(Beginning of Supplied information)

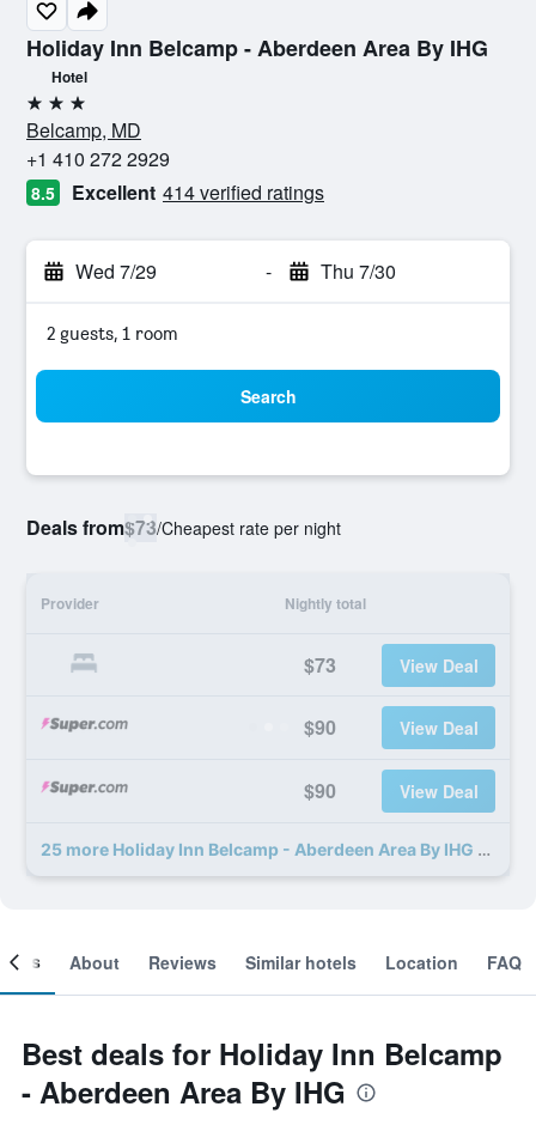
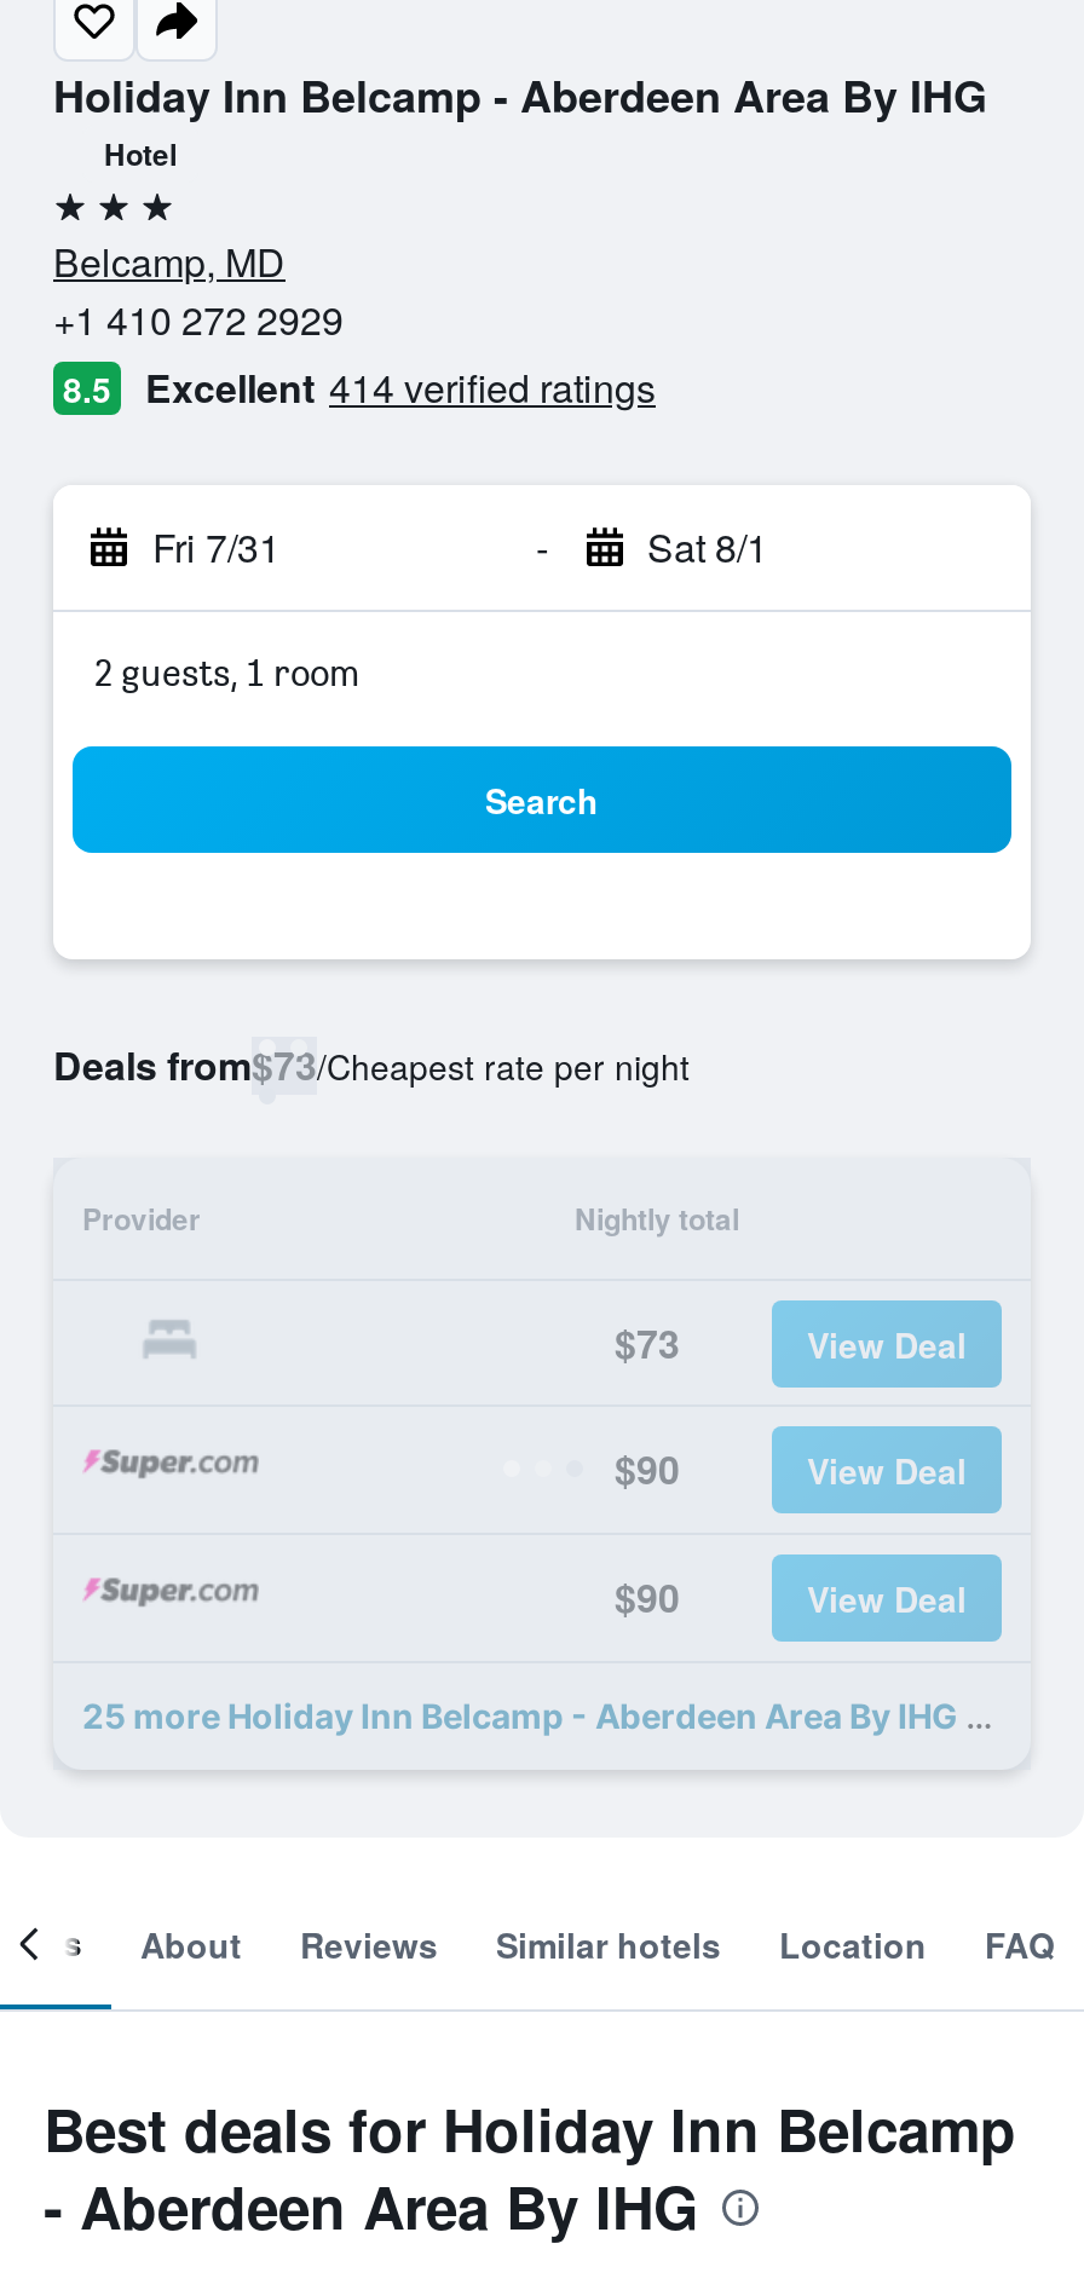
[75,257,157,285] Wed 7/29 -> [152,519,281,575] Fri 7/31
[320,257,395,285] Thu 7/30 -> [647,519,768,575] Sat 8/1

(End of Supplied information)
(Beginning of Supplied information)

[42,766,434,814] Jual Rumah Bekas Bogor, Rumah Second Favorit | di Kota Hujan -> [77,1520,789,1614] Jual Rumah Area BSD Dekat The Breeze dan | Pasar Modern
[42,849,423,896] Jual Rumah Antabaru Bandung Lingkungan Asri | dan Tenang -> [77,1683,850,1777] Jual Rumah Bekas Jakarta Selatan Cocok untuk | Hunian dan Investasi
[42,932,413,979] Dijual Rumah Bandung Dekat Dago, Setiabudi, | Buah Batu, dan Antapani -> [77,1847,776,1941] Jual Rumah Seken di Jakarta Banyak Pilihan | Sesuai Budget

(End of Supplied information)

§ Instructions to follow: For this exercise, repeat exactly the lines of the data above from the one with "[75,257,157,285] Wed 7/29" down to the one with "[320,257,395,285] Thu 7/30", both end lines included.

§ Exercise output:
[75,257,157,285] Wed 7/29 -> [152,519,281,575] Fri 7/31
[320,257,395,285] Thu 7/30 -> [647,519,768,575] Sat 8/1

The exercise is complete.